Adrià a grandi dans une maison sans amour, traversé une enfance fastidieuse, sans rires ni tendresse, entre une mère invisible et un père qui ne vivait que pour acheter et vendre des objets de valeur. La seule ambition de ce père vis à vis d’Adrià était de faire de ce fils précoce un érudit. Il fut donc privé d’enfance, et il garde jusqu'à la fin de sa vie, morceau d’enfance disparue, les deux figurines d’Aigle Noir, un chef indien Arapaho, et du shérif Carson, conseillers de ses débuts et porte-paroles de ses doutes d’adulte.
«Toute mon enfance à la maison est enregistrée dans ma tête comme des diapositives de peintures de Hopper, avec la même solitude poisseuse et mystérieuse. Et je m’y vois comme un des personnages assis sur un lit défait, avec un livre abandonné sur une chaise nue, ou regardant par la fenêtre ou assis à côté d’une table dégarnie, contemplant un mur vide.»
Parmi les objets du père, dont le fils héritera en même temps que des conséquences de son histoire sombre, il y a un violon, autre personnage central du roman, non seulement un fil conducteur du récit, porteur de la beauté et de la malédiction à travers les époques, mais aussi dépositaire de l’impossibilité pour Adrià d’être un musicien de talent, de l’amitié et la rivalité entre Adrià et son ami Bernat, et enfin cause de la mort du père.

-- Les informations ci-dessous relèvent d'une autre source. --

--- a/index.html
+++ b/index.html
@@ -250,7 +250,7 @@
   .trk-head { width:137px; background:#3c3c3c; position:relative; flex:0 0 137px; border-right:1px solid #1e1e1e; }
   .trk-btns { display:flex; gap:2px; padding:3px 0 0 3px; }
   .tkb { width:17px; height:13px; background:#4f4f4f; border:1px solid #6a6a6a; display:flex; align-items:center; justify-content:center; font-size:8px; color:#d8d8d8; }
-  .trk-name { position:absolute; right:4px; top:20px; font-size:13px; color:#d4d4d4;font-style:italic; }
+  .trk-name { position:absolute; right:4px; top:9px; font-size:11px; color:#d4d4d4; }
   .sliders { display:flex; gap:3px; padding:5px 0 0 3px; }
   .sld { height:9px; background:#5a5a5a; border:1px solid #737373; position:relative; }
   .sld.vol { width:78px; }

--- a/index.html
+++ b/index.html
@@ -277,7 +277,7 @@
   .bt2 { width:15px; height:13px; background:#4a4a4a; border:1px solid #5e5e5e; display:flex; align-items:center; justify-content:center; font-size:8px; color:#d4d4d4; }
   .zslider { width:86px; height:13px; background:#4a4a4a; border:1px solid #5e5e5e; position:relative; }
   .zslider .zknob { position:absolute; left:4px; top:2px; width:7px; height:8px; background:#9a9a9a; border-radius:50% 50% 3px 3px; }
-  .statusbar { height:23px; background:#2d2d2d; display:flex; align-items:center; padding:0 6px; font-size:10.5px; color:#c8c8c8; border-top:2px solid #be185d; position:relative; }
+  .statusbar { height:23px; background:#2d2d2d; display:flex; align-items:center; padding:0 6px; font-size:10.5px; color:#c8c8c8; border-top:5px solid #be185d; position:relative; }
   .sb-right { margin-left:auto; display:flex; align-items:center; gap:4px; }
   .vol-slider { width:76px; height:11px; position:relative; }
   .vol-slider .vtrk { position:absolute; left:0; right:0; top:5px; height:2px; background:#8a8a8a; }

Adrià, un homme immensément érudit parlant plus de treize langues, est hanté par la culpabilité qu’il a hérité des actes de son père, par sa propre lâcheté et sa méconnaissance des disparus, en particulier de ses parents et de la femme qu’il a aimée. Histoire d’une vie et chant d’amour magnifique, «Confiteor» est aussi, a partir de l’histoire du père, une exploration à travers les siècles des origines du mal jusqu’au mal absolu, de l’Inquisition jusqu’au camp d’Auschwitz. Parce qu’à l’origine du mal se trouve toujours un homme, cette exploration s’incarne dans l’histoire de dizaines de vies.

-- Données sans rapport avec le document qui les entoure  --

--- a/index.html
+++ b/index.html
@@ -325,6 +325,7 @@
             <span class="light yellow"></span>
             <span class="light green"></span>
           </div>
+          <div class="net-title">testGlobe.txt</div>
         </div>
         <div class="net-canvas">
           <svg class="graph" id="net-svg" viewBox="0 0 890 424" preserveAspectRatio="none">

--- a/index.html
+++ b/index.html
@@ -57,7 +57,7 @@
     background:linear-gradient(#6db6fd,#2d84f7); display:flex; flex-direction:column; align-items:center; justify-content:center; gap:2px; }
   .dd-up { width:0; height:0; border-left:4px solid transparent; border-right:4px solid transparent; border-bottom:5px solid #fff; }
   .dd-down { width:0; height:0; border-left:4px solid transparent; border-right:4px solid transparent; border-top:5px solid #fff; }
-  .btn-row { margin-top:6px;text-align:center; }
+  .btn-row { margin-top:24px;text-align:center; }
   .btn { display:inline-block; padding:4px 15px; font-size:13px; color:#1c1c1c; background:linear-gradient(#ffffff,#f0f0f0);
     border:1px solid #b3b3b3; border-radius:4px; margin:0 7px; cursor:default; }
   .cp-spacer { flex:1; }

«Je sais où est le Mal. Même le Mal absolu. Il s’appelle Himmler. Il s’appelle Hitler. Il s’appelle Pavelić. Il s’appelle Luburić et sa macabre invention de Jasenovac. Il s’appelle Schutzstaffel et Abwehr. La guerre exacerbe la partie la plus bestiale de la nature humaine. Mais le Mal préexiste à la guerre et ne dépend d’aucune entéléchie, il dépend des êtres humains. C’est pourquoi mon inséparable compagnon, depuis quelques semaines, est un fusil à viseur télescopique, parce que le commandant a décidé que je suis bon tireur. Nous allons bientôt engager le combat. Alors, je décapiterai le Mal à coups de fusil et ça ne me dérange pas d’y penser. Tant que celui que j’aurai en ligne de mire sera un nazi, un oustachi ou, que Dieu me pardonne, un soldat ennemi.»
La trame du récit aux dizaines de fils se révèle progressivement pour former au final une composition totalement aboutie, un roman désespérant sur l’impossibilité de se soustraire au Mal, la rareté du bonheur et l’imprévisibilité du destin, mais aussi un hommage extraordinaire à la littérature et la musique, même si l’art peut dire mais ne peut protéger contre le mal.
«L’art est mon salut, mais il ne peut être le salut de l’humanité».